Absence
Of Malice
(1981/Sony*)/Crossfire
(1947/RKO/Warner Archive Blu-ray)/Kid
Detective
(2020/Sony DVD)/News
Of The World 4K
(2020/Universal 4K Ultra HD Blu-ray w/Blu-ray)/Sunday
Too Far Away
(1975/*both Umbrella Region Free Import Blu-rays)/Waterboys
(2016/Corinth DVD)
4K
Ultra HD Picture: B+ Picture: B/B/B-/B/B/C+ Sound:
C+/C+/B-/B+/B-/C+ Extras: C+/B/D/C+/B-/D Films:
B-/B/C+/C+/B-/C
PLEASE
NOTE:
The Absence
Of Malice
and Sunday
Too Far Away
Import Blu-rays are now only available from our friends at Umbrella
Entertainment in Australia and can play on all 4K and Blu-ray
players, while Crossfire
is now only available from Warner Bros. through their Warner Archive
series. All can be ordered from the links below.
Here's
another set of dramas for awards season...
When
Sydney Pollack's Absence
Of Malice
(1981) first arrived, it was absolutely a celebration and tale of
hard journalism when the public expected the facts and the truth more
than ever (especially after Vietnam and Watergate) with a press that
had not been made a mockery by corporations and a time when tabloid
press was clearly separate from legitimate media. This tale of a man
(Paul Newman) who may or may not be up to no good and an ambitious
reporter (Sally Field, proving (again?) she could totally handle
drama and was not just The
Flying Nun)
However,
something more sinister than either know is going on and they'll have
to figure it out before some other odd and even bad things happen.

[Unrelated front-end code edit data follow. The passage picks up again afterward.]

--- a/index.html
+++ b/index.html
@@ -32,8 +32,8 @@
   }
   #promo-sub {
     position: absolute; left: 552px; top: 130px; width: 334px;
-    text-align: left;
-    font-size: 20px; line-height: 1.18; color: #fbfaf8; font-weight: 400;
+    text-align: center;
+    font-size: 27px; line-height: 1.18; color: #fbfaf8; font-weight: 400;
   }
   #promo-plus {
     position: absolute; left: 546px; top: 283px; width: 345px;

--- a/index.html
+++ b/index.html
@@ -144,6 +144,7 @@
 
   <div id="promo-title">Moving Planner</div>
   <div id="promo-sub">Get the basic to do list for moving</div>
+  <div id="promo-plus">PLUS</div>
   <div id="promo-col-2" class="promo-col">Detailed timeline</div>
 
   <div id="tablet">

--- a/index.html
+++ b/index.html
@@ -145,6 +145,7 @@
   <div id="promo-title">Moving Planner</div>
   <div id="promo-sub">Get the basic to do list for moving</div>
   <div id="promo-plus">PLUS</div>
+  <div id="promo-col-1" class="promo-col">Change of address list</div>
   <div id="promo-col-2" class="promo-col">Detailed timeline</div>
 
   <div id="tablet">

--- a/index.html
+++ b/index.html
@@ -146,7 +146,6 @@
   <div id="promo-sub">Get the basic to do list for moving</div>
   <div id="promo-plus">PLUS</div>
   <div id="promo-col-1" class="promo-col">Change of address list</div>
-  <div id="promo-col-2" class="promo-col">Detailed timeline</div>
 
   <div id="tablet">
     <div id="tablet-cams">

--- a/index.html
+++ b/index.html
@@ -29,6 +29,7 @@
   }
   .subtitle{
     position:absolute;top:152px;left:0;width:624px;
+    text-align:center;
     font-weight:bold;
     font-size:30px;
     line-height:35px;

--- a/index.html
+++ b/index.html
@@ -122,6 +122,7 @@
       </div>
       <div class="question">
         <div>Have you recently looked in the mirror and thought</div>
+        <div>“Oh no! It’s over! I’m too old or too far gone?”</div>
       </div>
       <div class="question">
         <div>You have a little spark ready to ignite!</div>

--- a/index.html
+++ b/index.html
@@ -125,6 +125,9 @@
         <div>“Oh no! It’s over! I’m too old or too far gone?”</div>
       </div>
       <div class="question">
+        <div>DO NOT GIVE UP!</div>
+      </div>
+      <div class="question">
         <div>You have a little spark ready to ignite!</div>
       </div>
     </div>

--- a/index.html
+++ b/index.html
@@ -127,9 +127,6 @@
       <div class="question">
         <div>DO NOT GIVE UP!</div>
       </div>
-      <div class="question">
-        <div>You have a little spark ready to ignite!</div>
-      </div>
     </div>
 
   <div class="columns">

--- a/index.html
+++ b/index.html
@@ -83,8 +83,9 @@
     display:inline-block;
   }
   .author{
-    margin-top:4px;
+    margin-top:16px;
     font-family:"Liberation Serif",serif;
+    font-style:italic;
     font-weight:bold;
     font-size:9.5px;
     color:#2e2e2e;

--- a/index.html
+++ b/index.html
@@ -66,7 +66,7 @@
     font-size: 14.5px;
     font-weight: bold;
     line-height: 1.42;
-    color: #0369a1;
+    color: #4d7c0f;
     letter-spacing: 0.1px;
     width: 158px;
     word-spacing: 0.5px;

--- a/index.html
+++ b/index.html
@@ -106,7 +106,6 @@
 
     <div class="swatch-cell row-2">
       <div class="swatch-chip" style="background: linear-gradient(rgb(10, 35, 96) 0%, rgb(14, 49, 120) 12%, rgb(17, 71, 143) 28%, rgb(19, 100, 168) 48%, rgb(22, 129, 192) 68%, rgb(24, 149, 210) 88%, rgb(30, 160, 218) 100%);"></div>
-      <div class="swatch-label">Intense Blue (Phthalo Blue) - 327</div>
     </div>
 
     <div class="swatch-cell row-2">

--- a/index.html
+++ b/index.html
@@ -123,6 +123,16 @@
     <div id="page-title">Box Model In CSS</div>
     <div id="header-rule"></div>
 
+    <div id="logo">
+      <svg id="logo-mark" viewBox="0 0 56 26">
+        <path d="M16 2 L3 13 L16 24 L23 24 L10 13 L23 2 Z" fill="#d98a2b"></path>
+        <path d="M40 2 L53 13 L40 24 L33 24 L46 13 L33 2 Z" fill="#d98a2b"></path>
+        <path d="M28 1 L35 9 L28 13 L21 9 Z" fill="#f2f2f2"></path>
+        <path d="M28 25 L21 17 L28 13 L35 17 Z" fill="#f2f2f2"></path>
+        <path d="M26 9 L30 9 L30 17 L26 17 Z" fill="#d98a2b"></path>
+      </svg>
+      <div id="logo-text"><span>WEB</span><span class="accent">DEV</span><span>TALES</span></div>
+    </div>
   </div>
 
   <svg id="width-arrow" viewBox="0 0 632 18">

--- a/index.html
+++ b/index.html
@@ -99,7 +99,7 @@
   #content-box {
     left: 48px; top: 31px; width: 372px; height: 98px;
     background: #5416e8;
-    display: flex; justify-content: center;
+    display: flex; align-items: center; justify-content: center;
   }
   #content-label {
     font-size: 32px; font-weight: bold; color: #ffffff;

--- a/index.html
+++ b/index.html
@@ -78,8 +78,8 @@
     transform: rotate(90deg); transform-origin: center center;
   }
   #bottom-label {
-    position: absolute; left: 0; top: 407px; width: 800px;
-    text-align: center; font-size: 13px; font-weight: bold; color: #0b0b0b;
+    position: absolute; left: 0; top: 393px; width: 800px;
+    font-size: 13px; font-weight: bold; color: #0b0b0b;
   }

The supporting cast is good, acting fine, but the film tries to make
a big statement and somewhat succeeds, trying to pick up where other
films left off. Now, this is an ironic time capsule, though its
points are as valuable as ever.
They
have no less that the Director of Photography from The
French Connection
and Network,
Owen Roizman, A.S.C., who shoots the old analog-era printing presses
with staccato rhythm and seriousness several times to emphasize the
power of the press, but only at the time. This is before those
presses went digital, before the Internet, before hundreds of TV
channels and just before 24-hour news channels became standard.
Fortunately,
it is not a relic by any means, but a time capsule with some points
as relevant as ever.
Extras
include a Deleted Scene, vintage Making Of featurette and an Original
Theatrical Trailer.
Edward
Dmytryk's Crossfire
(1947) is a true Film Noir about a Jewish man being brutally killed
and the investigation that follows. A rare Noir that got A-level
recognition and treatment, bringing Robert Young in as the detective,
Robert Mitchum as his G.I. Assistant and Robert Ryan as the
hatemonger in a film that was shocking then and still powerful and
(sadly) as timely now.
Exceptionally
well shot and edited, Dmytryk keeps the film going from the first
scene to the last with great pacing and this holds up very well as
the film approaches three-quarters-of-a-century as a special kind of
classic, though it is sometimes forgotten a bit in the shadow of
Gentleman's Agreement, which was issued the same year with the
same theme of Anti-Semitism. Yet, this is a different film for
certain and with a supporting cast that includes Noir legend Gloria
Grahame and Sam Levine, another key Noir film and key RKO film is
saved!
A
gem of the RKO Pictures library, all part of the Warner Bros.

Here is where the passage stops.